The business and trade select committee has written to Asda over its links to the “financial wellbeing app” that recently began offering the supermarket’s staff loans of up to £25,000. The default arrangements for Wagestream’s “workplace loans” involve debt repayments being directly deducted from workers’ pay packets.

A holding company controlled by Asda’s private equity owner TDR Capital is a shareholder in Wagestream, which has been offering Asda workers a range of other services, including savings pots and wage advances, since 2023.

Documents filed at Companies House show that the holding company – Bellis Financial Investments 2 –is one of a number of shareholders in Wagestream, alongside former Wonga payday loan investor Balderton Capital, and social impact investors including the Joseph Rowntree Foundation via the Fair by Design Fund.

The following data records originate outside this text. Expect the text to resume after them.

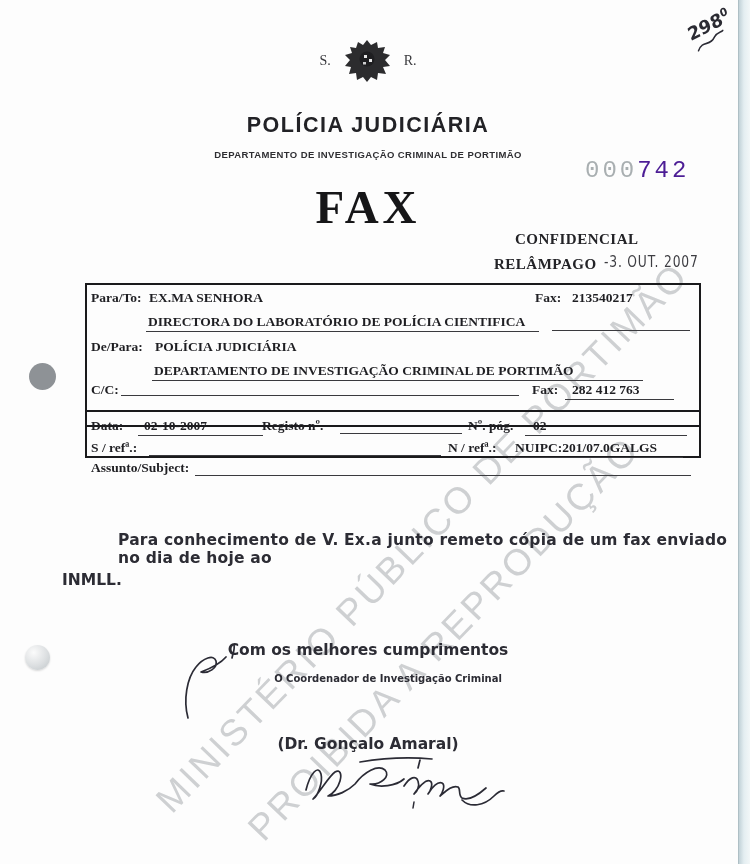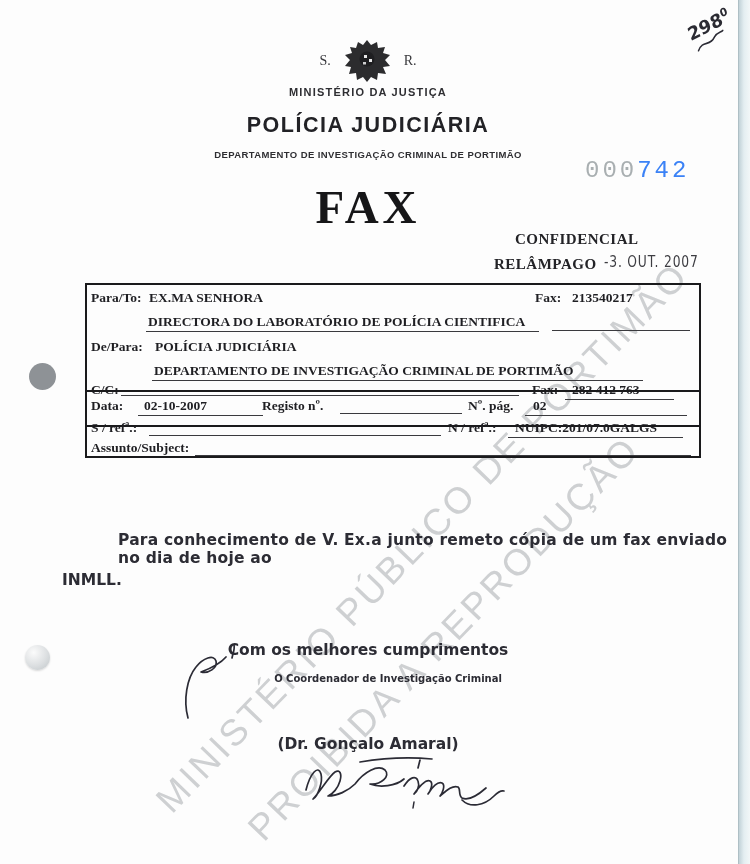--- a/index.html
+++ b/index.html
@@ -34,37 +34,37 @@
   
   .crest-row { top:38px; left:0; right:14px; display:flex; align-items:center;
     justify-content:center; gap:13px; height:46px; }
   .crest-letter { font-family:"Liberation Serif", serif; font-size:14px; color:#3a3a3e; }
   .ministry { top:86px; font-weight:bold; font-size:11px; letter-spacing:1.2px; color:#2e2e32; }
   .org { top:113px; font-weight:bold; font-size:21.5px; letter-spacing:1.5px; color:#222226; }
   .dept { top:149px; font-weight:bold; font-size:9.5px; letter-spacing:.4px; color:#2e2e32; }
 
   .stamp-num { left:585px; top:157px; font-family:"Liberation Mono", monospace;
     font-size:24px; letter-spacing:3px; }
-  .stamp-num .lt { color:#a9afb1; } .stamp-num .dk { color:#3b82f6; }
+  .stamp-num .lt { color:#a9afb1; } .stamp-num .dk { color:#4c1d95; }
 
   .fax-title { top:180px; font-family:"Liberation Serif", serif; font-weight:bold;
     font-size:47px; letter-spacing:4px; color:#161618; }
 
   .confidencial { left:494px; top:231px;margin-left:21px; }
   .relampago   { left:494px; top:256px; }
   .conf-txt { font-family:"Liberation Serif", serif; font-weight:bold; font-size:15px;
     letter-spacing:.5px; color:#232327; }
   .date-stamp { left:604px; top:253px; font-family:"DejaVu Sans", sans-serif;
     font-size:15px; letter-spacing:1px; color:#3d3d42; transform:scaleX(.82);
     transform-origin:left center; white-space:nowrap; }
 
   
   .box { left:85px; width:616px; border:2px solid #1a1a1c; background:transparent; }
   .box1 { top:283px; height:144px; }
-  .box2 { top:390px; height:68px; }
+  .box2 { top:410px; height:48px; }
   .box .row { position:absolute; white-space:nowrap; }
   .frm { font-family:"Liberation Serif", serif; font-size:13.5px; font-weight:bold; color:#1f1f23; }
   .uv { border-bottom:1.4px solid #3a3a3e; padding:0 6px 1px 2px; display:inline-block; }
   .blank { display:inline-block; border-bottom:1.4px solid #3a3a3e; height:15px; vertical-align:bottom; }
 
   
   .hand { font-family:"DejaVu Sans", sans-serif; font-weight:600; color:#2c2c34; }
   .msg1 { left:118px; top:531px; font-size:15.5px; letter-spacing:.2px; }
   .msg2 { left:62px;  top:571px; font-size:15.5px; }
   .closing1 { top:641px; font-size:15.5px; }
@@ -103,21 +103,20 @@
     <span class="crest-letter">S.</span>
     <svg width="47" height="44" viewBox="0 0 47 44">
       <polygon fill="#2c2c2e" points="23,1 27,6 33,3 34,9 41,8 39,14 46,16 41,21 46,27 39,28 42,35 34,34 33,41 27,38 23,43 19,38 13,41 12,34 5,35 7,28 1,27 6,21 1,16 8,14 6,8 12,9 14,3 19,6"></polygon>
       <circle cx="23" cy="20" r="7.5" fill="#1f1f21"></circle>
       <rect x="20" y="16" width="3" height="3" fill="#e8e8e8"></rect>
       <rect x="25" y="20" width="3" height="3" fill="#e8e8e8"></rect>
       <rect x="19" y="23" width="3" height="2.5" fill="#cfcfcf"></rect>
     </svg>
     <span class="crest-letter">R.</span>
   </div>
-  <div class="abs ctr ministry">MINISTÉRIO DA JUSTIÇA</div>
   <div class="abs ctr org">POLÍCIA JUDICIÁRIA</div>
   <div class="abs ctr dept">DEPARTAMENTO DE INVESTIGAÇÃO CRIMINAL DE PORTIMÃO</div>
 
   <div class="abs stamp-num">
     <span class="lt">000</span><span class="dk">742</span>
   </div>
 
   <div class="abs ctr fax-title">FAX</div>
   <div class="abs confidencial conf-txt">CONFIDENCIAL</div>
   <div class="abs relampago conf-txt">RELÂMPAGO</div>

However, the Guardian understands that the retailer did not flag its financial link to Wagestream to staff when it initially launched the service to workers two years ago. Wagestream started offering “workplace loans” to Asda staff earlier this year.

Liam Byrne, the chair of the business and trade committee, said he had written to Asda “to ask them to reassure us that frontline workers aren’t left facing sky-high interest rates, and that its workplace lending is compliant with Asda’s legal requirements under employment law”.

“Asda is one of Britain’s most important employers with over 150,000 workers and is at the heart of our grocery market,” he said.

“Our concern today is that instead of easing Asda’s debts, its parent company may be piling pressure on Asda’s people – squeezing staff to service liabilities and drive profit to its financial investments. If this is the case, it raises serious questions as to Asda’s responsible stewardship, and the long-term financial sustainability of the business as a whole.”

Asda’s finance director, Michael Gleeson, told the committee in 2023 that a £100m investment in Wagestream and two other financial services businesses, had been funded out of proceeds from the £1.7bn sale of Asda’s warehouses which the company now has to pay rent on under a leaseback deal. “We are part owners of each of those three companies,” he told MPs. Bellis is understood to hold a 4% stake in Wagestream.

Asda said it does not pay Wagestream for any services or receive any financial benefit if a member of staff chooses to use the app. However, as a shareholder, Asda’s parent group has a direct interest in itssuccess and would have the right to share of any future dividend payments or from the sale of the group.

Wagestream is yet to pay a dividend and remains loss-making, having last reported a £22.2m pre-tax loss in 2024.

That could change before long, however, with revenues having grown by more than two-thirds, 64%, to £36.9m last year, when it handed out 20.6m wage advances worth a total of £1.5bn.

The rollout of workplace loans could propel earnings, which have so far relied on fees linked to its wage advance product. Wagestream said a rise in revenues in the upcoming year would probably outpace costs and start “moving the business towards profitability in future periods”.

A spokesperson for Asda, which is the UK’s third largest supermarket, said: “Asda offers colleagues access to a range of established financial products through a partner regulated by the Financial Conduct Authority (FCA). These include salary advances, workplace loans and savings products paying a competitive interest rate of 4.33%, which is currently used by more than 18,000 colleagues.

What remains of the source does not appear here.